На карточке мама, одетая в синее шелковистое платье, сидела, сложив руки на коленях, и одним уголком губ, будто не очень смело улыбалась. Это было обычное мамино выражение лица – она всегда смотрела вежливо, говорила тихо и словно в небесах Бездны витала. Рею казалось странным, что его отец, громкий, даже шумный, твердый и принципиальный, выбрал себе такую незаметную, даже пугливую жену. Почему мама, такая деликатная и мягкая, решилась на брак с отцом, Рей не сомневался: стать женой магнума хотела каждая. Но эта их непохожесть всегда настораживала Рея. Еще этот их спор о «Генофонде» за закрытой дверью…
Рей, конечно, поначалу склонялся к тому, что это просто совпадение. Чтобы говорить об этом проекте, маме совершенно необязательно было иметь к нему отношение. Но жены магнумов, как и другие члены семьи, никогда не допускались до дел магистрата и никаких подробностей об их проектах знать не могли. Не должны были мама с отцом обсуждать «Генофонд»…
И чем чаще Рей смотрел потом на мамину карточку, вглядываясь в ее воздушные, даже небесные черты, тем больше ему верилось: мама была не из кааритов, она с далеких чужих островов, а отец увидел ее на голограмме в лабораториях, вписал ее имя в «Генофонд» и забрал для себя.
Теперь Рей вдруг представил, что его мать могла когда-то ходить по этому самому острову, и от этой мысли ему стало тяжело дышать.
– Больно, – тихонько сказала рядом Мора.
Рей опомнился и отпустил ее руку. Наверное, сжал слишком сильно.

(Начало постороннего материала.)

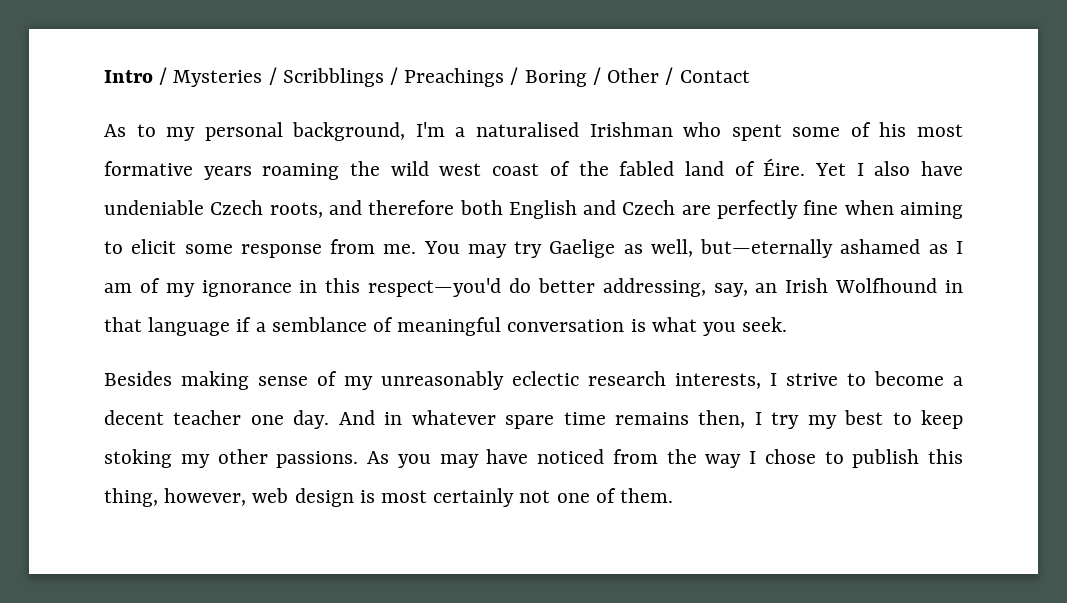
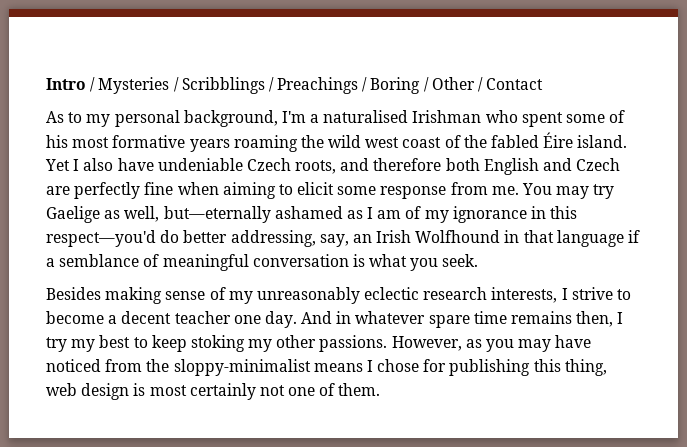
- As to my personal background, I'm a naturalised Irishman who spent some of his most formative years roaming the wild west coast of the fabled land of Éire.
+ As to my personal background, I'm a naturalised Irishman who spent some of his most formative years roaming the wild west coast of the fabled Éire island.
- As you may have noticed from the way I chose to publish this thing, however, web design is most certainly not one of them.
+ However, as you may have noticed from the sloppy-minimalist means I chose for publishing this thing, web design is most certainly not one of them.

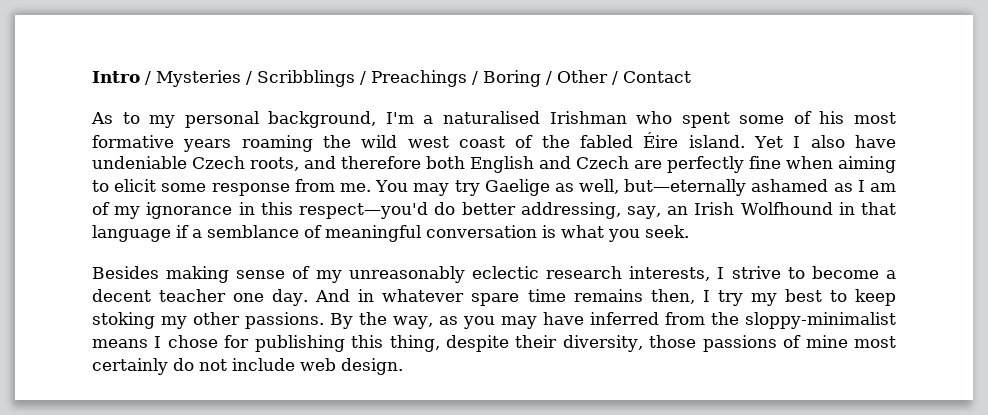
- However, as you may have noticed from the sloppy-minimalist means I chose for publishing this thing, web design is most certainly not one of them.
+ By the way, as you may have inferred from the sloppy-minimalist means I chose for publishing this thing, despite their diversity, those passions of mine most certainly do not include web design.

Нет, лицо его матери было обыкновенным. Она нисколько не походила на Мору или других девушек этого острова. Рей вдруг пожалел, что оставил карточку дома. Как хорошо было бы сейчас на нее посмотреть…

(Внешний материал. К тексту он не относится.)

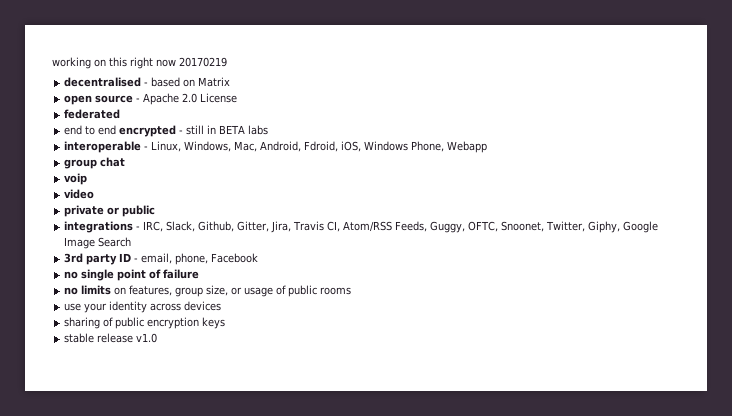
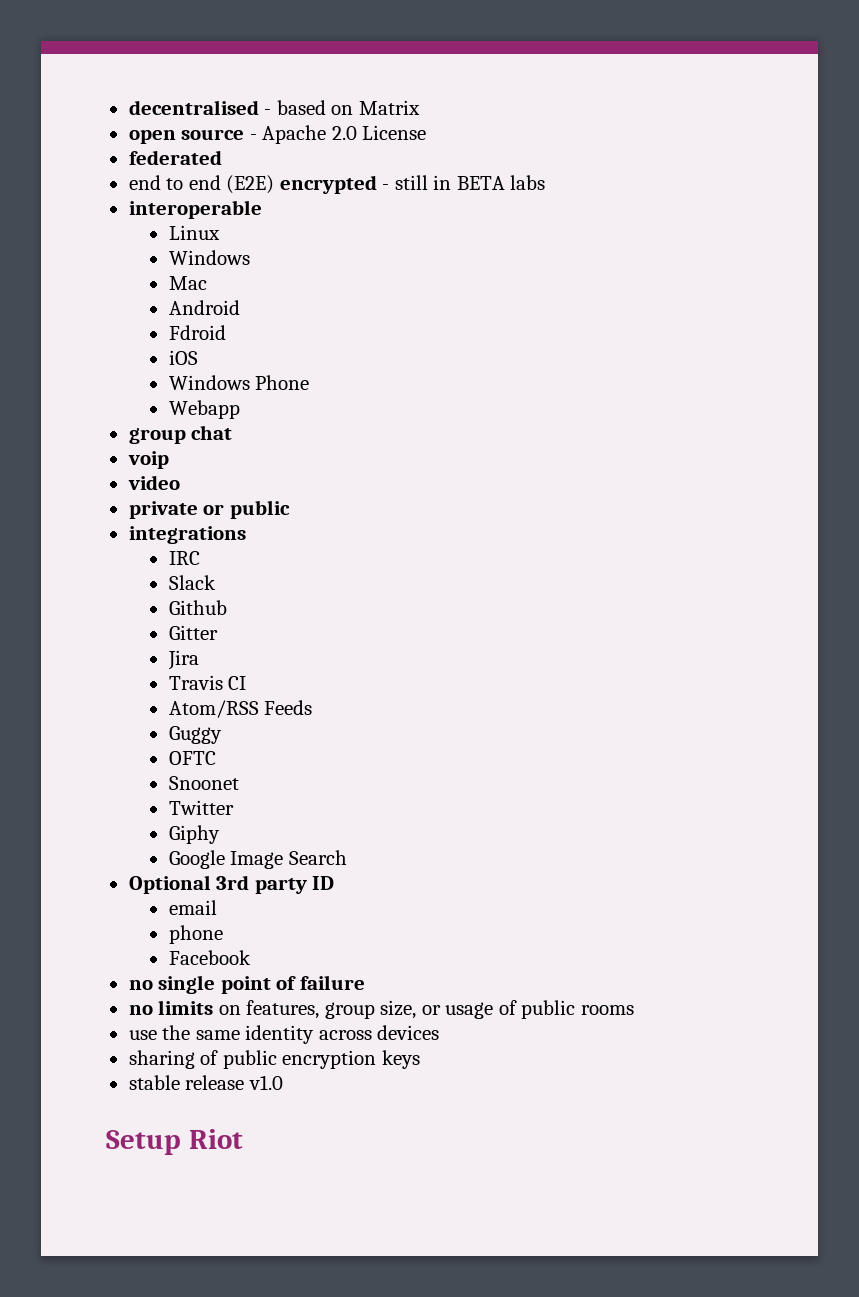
- working on this right now 20170219
- end to end encrypted - still in BETA labs
+ end to end (E2E) encrypted - still in BETA labs
- interoperable - Linux, Windows, Mac, Android, Fdroid, iOS, Windows Phone, Webapp
+ interoperable
+ Linux
+ Windows
+ Mac
+ Android
+ Fdroid
+ iOS
+ Windows Phone
+ Webapp
- integrations - IRC, Slack, Github, Gitter, Jira, Travis CI, Atom/RSS Feeds, Guggy, OFTC, Snoonet, Twitter, Giphy, Google Image Search
+ integrations
+ IRC
+ Slack
+ Github
+ Gitter
+ Jira
+ Travis CI
+ Atom/RSS Feeds
+ Guggy
+ OFTC
+ Snoonet
+ Twitter
+ Giphy
+ Google Image Search
- 3rd party ID - email, phone, Facebook
+ Optional 3rd party ID
+ email
+ phone
+ Facebook
- use your identity across devices
+ use the same identity across devices
+ Setup Riot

Если отца осудят, то конфискуют не только их маленький родной остров, но и дом, и комнату, и карточку. Ведь все это – имущество магнума. Имущество жадного, бессердечного магистрата, который и одобряет такие беспринципные проекты, как «Генофонд». А Ица ведь должна была стать ответом, его встречным проектом, первым на посту магнума…

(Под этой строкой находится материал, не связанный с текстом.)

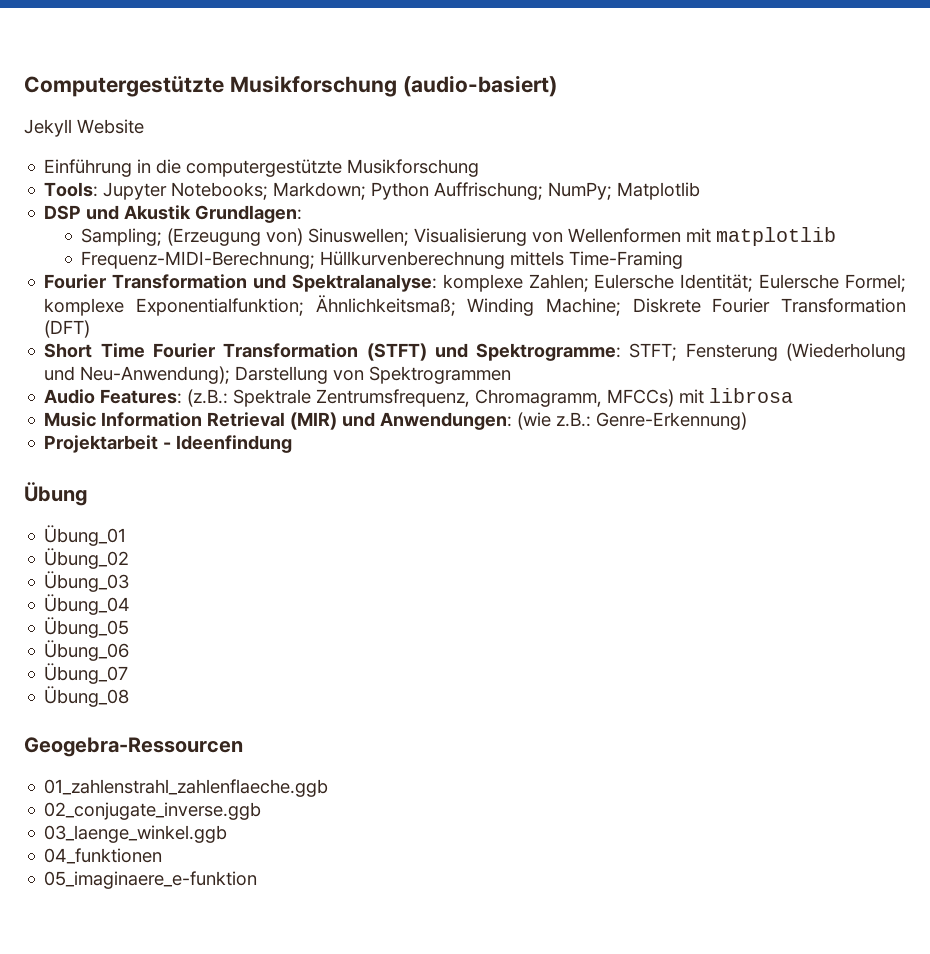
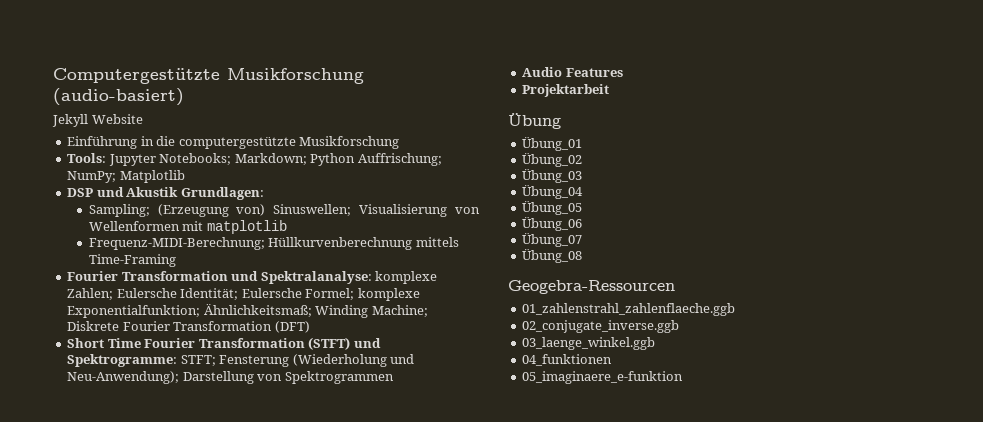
- Audio Features: (z.B.: Spektrale Zentrumsfrequenz, Chromagramm, MFCCs) mit librosa
- Music Information Retrieval (MIR) und Anwendungen: (wie z.B.: Genre-Erkennung)
+ Audio Features
- Projektarbeit - Ideenfindung
+ Projektarbeit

– Пойдем, – буркнул Рей, поднимаясь на ноги. – Нечего тут делать.
* * *
Море хотелось стукнуть его. Или даже не стукнуть – хорошенько ему врезать. На минуту ей показалось, что он понимает ее. Он не метался вокруг нее, как дурак, и не пытался успокоить какими-нибудь очевидными глупостями. Он просто взял ее руку и сидел рядом, а Мора сжимала его ладонь, изумляясь тому, как все просто. Как легко он угадал правильный жест, о котором не смогла бы догадаться она сама, а уж тем более и попросить. А потом он просто все разрушил. Встал и начал болтать про свою ненаглядную Ицу.
– Ты же сама сказала, что тебя не пускают. Сидя тут, делу не поможешь. А я должен найти Ицу. Мора, ты должна сказать мне, где она. Это важно, понимаешь? Не только мне, но и всем вам!
Мора вскинулась:
– Кому это «нам»?
– Всем, понимаешь?
– Нет, нисколько не понимаю. С места не сойду и рот открыть не подумаю, пока ты все не выложишь. Или сам разбирайся, где эта твоя ненаглядная подружка.
Рей отступил к челноку и взъерошил себе волосы. Его потерянность тронула бы Мору, если бы не раздражение. Сейчас ей хотелось вообще никогда ему не говорить про Ицу – ни словечка. Рей видел, что у Моры неприятности, но все равно затянул о своем.
– Ладно. – Он тряхнул головой. – Хорошо. – Воровато оглянулся, подошел ближе и понизил голос до шепота: – Но нам надо будет уединиться.
– Нам… что?.. – изумилась Мора.
– Найти уединение. Тихое место.
Мора пожала плечами:
– Тихих мест, кроме своей комнаты, я здесь не знаю.
– Не знаешь? Ты же здесь выросла!
– Ничего подобного. Это Первое кольцо, только треть острова. Я родилась на Втором. Еще есть Третье.
– Точно! Я вспомнил. Тут у вас какая-то сложная система сложилась…
– Вспомнил?..
Рей словно не заметил ее замешательства.
– Разрешишь у тебя дома быстренько ополоснуться? Я, честно говоря, как в дроковом дерьме вывалялся.